- Work to complete -
Transcribe only part of the material below: the lines from the one containing "[326,218,369,230] tracking ->" through the one containing "[349,110,359,120] is ->", inclusive, exactly as written.

Given data section start

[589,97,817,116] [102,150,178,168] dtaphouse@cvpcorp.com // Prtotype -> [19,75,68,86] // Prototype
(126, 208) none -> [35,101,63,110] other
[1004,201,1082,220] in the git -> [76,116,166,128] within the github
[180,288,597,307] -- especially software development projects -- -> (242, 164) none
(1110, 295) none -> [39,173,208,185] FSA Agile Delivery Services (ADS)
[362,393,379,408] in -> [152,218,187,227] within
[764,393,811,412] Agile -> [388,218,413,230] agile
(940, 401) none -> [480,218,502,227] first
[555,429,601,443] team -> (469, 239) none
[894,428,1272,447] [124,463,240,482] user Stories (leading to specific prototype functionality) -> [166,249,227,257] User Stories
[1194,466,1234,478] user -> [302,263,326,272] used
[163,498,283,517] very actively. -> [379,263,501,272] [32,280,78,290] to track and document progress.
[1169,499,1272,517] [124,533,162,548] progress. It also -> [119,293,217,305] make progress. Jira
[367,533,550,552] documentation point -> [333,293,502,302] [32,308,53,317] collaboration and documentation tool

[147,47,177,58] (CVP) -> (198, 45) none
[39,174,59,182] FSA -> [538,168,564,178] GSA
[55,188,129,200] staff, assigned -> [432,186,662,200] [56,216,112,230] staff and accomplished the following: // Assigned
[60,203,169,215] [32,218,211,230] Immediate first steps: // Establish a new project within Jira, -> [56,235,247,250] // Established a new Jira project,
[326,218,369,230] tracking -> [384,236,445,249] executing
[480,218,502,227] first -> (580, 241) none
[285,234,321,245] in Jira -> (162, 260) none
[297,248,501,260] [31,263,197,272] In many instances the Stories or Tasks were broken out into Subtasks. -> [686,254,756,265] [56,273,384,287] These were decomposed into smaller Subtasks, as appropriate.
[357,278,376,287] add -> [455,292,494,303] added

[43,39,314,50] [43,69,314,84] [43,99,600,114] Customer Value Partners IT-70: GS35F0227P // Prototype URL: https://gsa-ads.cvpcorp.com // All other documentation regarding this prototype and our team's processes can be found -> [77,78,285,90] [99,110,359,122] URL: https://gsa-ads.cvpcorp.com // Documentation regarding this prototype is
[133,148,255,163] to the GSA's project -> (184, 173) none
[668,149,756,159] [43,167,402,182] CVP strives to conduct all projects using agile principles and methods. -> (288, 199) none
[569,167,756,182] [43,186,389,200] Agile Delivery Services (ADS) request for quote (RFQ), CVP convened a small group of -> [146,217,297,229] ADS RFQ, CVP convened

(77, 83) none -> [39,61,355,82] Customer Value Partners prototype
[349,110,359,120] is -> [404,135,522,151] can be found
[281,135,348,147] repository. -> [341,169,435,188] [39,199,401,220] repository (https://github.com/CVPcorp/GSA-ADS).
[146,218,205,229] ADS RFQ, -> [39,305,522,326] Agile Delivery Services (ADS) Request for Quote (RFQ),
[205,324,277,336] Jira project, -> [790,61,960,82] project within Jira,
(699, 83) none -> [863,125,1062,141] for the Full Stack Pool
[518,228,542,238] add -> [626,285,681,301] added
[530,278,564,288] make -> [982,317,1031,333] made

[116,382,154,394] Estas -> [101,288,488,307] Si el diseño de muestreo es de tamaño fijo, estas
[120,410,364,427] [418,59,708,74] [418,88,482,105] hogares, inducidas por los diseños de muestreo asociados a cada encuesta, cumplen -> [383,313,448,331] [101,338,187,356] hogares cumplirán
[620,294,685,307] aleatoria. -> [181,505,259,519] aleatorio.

Given data section end

- Output of the exercise -
[326,218,369,230] tracking -> [384,236,445,249] executing
[480,218,502,227] first -> (580, 241) none
[285,234,321,245] in Jira -> (162, 260) none
[297,248,501,260] [31,263,197,272] In many instances the Stories or Tasks were broken out into Subtasks. -> [686,254,756,265] [56,273,384,287] These were decomposed into smaller Subtasks, as appropriate.
[357,278,376,287] add -> [455,292,494,303] added

[43,39,314,50] [43,69,314,84] [43,99,600,114] Customer Value Partners IT-70: GS35F0227P // Prototype URL: https://gsa-ads.cvpcorp.com // All other documentation regarding this prototype and our team's processes can be found -> [77,78,285,90] [99,110,359,122] URL: https://gsa-ads.cvpcorp.com // Documentation regarding this prototype is
[133,148,255,163] to the GSA's project -> (184, 173) none
[668,149,756,159] [43,167,402,182] CVP strives to conduct all projects using agile principles and methods. -> (288, 199) none
[569,167,756,182] [43,186,389,200] Agile Delivery Services (ADS) request for quote (RFQ), CVP convened a small group of -> [146,217,297,229] ADS RFQ, CVP convened

(77, 83) none -> [39,61,355,82] Customer Value Partners prototype
[349,110,359,120] is -> [404,135,522,151] can be found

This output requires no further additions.